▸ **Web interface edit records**
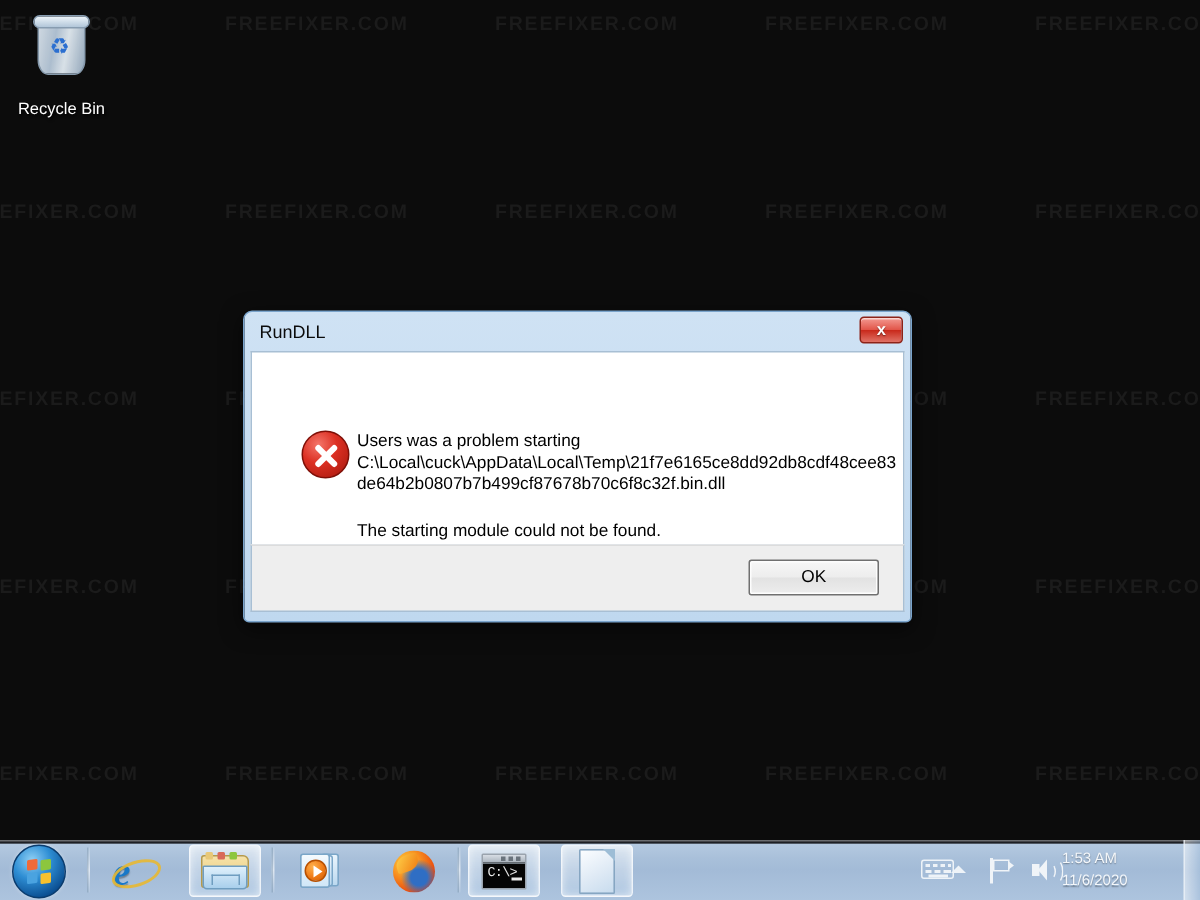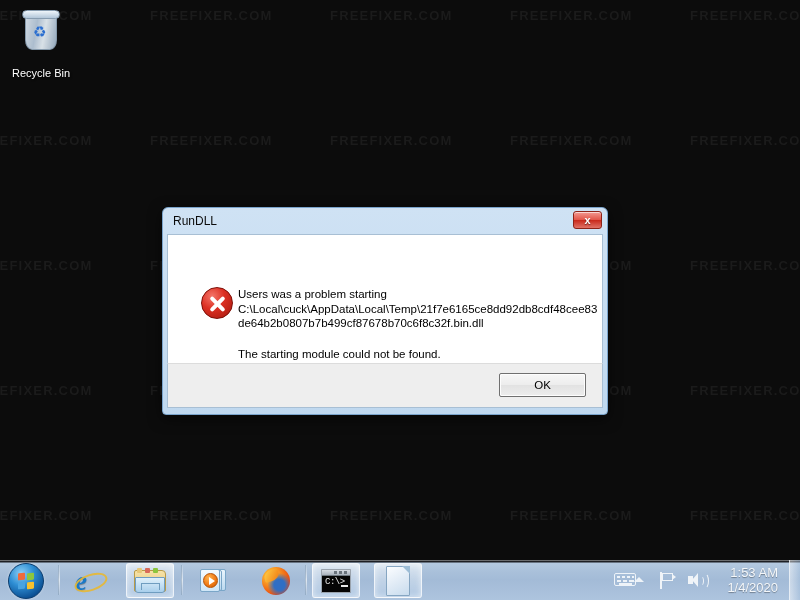"1:53 AM" #clock { font-size: 13px -> 10px; text-align: right -> left }
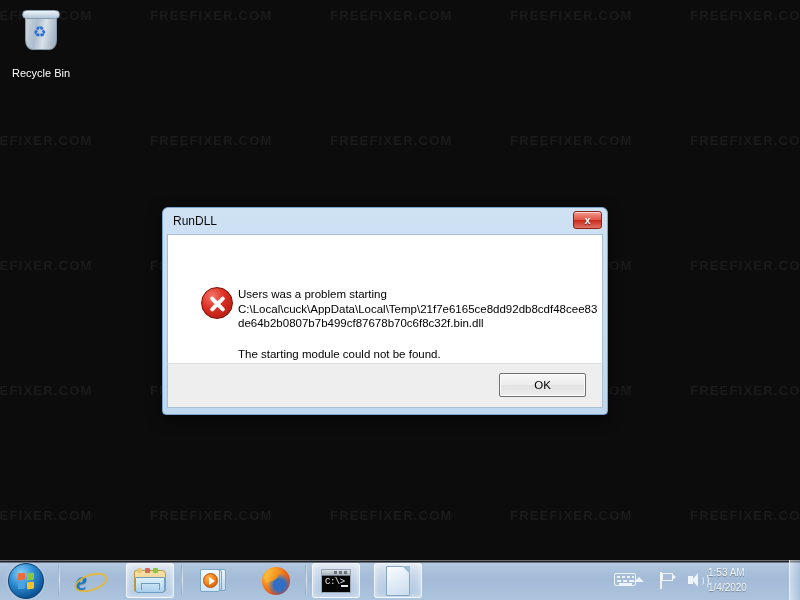"1/4/2020" div { text: 1/4/2020 -> 11/6/2020 }
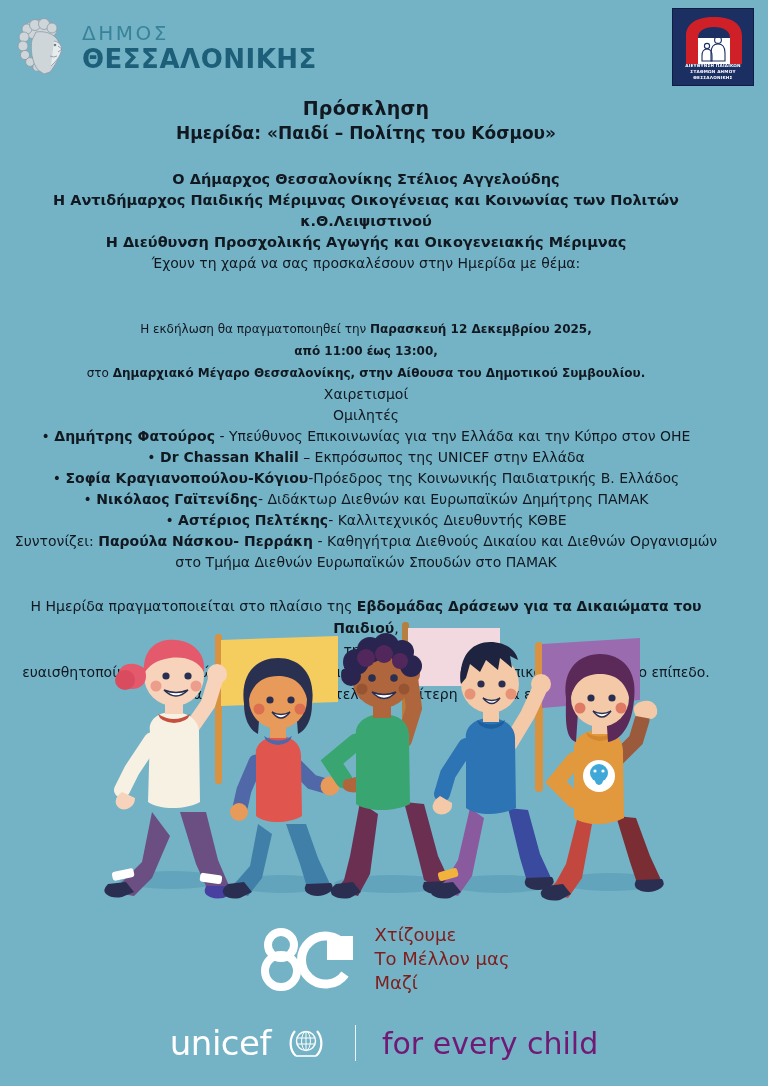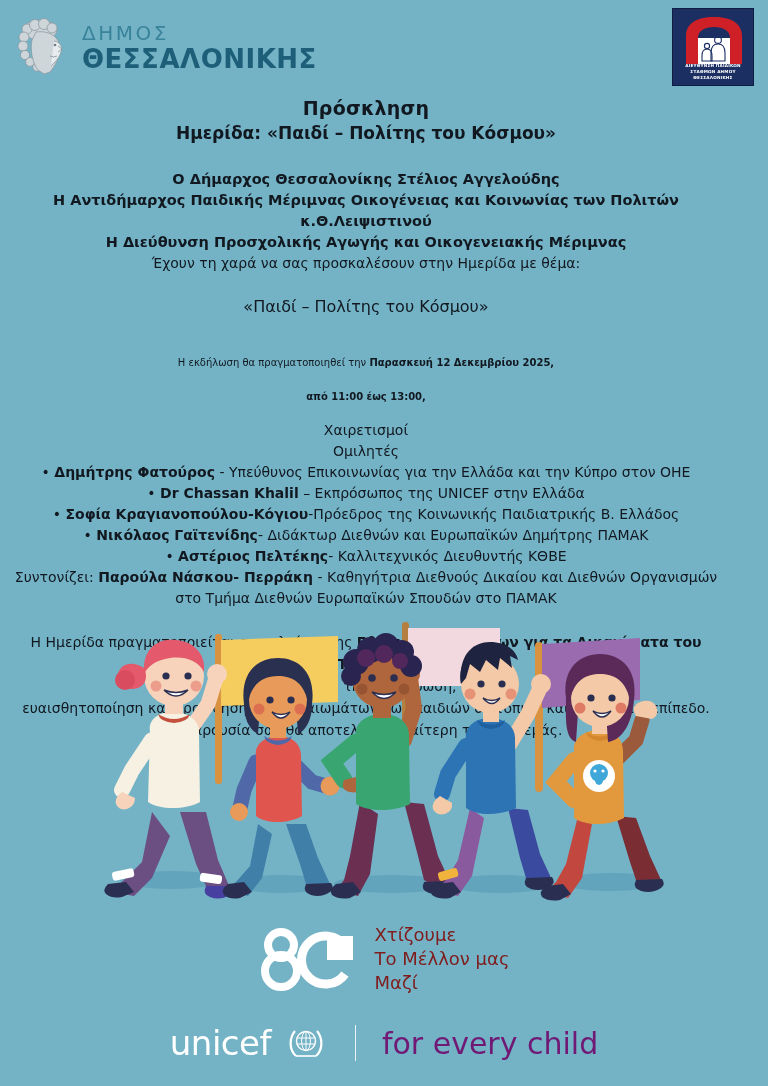"«Παιδί – Πολίτης του Κόσμου»" p.t-theme { html: <p>«Παιδί – Πολίτης του Κόσμου»</p> -> none }
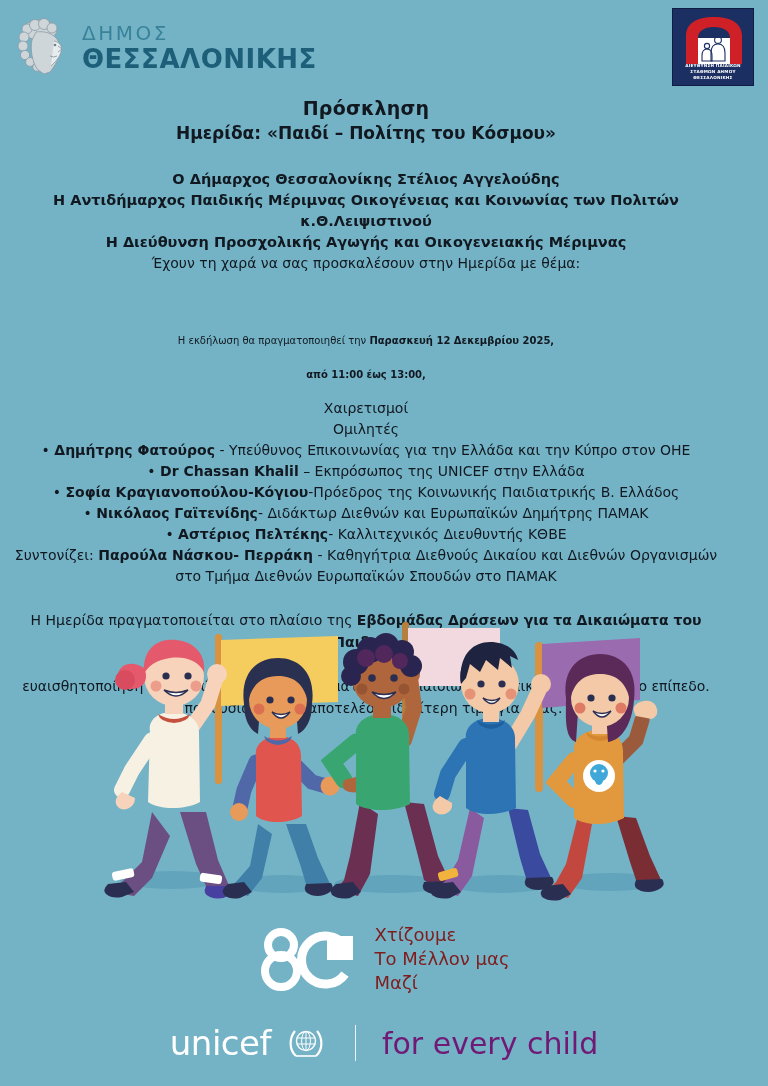"Η εκδήλωση θα πραγματοποιηθεί την" .t-when { font-size: 10px -> 12px; margin: 12px -> 0 }
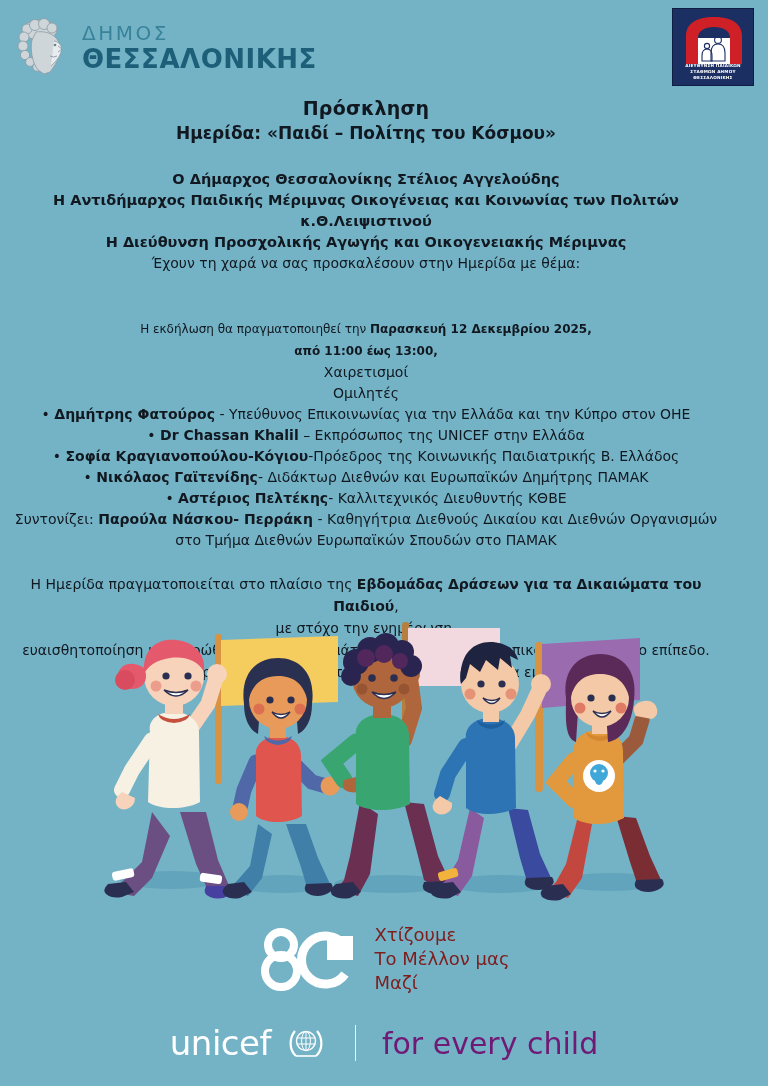"στο Δημαρχιακό Μέγαρο Θεσσαλονίκης, στην" p.t-when { html: none -> <p> <span>στο </span><b>Δημαρχιακό Μέγαρο Θεσσαλονίκης, στην Αίθουσα του Δημοτικού Συμβουλίου.</b> </p> }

▸ **WHAT YOU SHOULD DO**
Each record needs to be reproduced exactly, and no image should be carried over.

▸ **TASK SOLUTION**
"1:53 AM" #clock { font-size: 13px -> 10px; text-align: right -> left }
"1/4/2020" div { text: 1/4/2020 -> 11/6/2020 }
"«Παιδί – Πολίτης του Κόσμου»" p.t-theme { html: <p>«Παιδί – Πολίτης του Κόσμου»</p> -> none }
"Η εκδήλωση θα πραγματοποιηθεί την" .t-when { font-size: 10px -> 12px; margin: 12px -> 0 }
"στο Δημαρχιακό Μέγαρο Θεσσαλονίκης, στην" p.t-when { html: none -> <p> <span>στο </span><b>Δημαρχιακό Μέγαρο Θεσσαλονίκης, στην Αίθουσα του Δημοτικού Συμβουλίου.</b> </p> }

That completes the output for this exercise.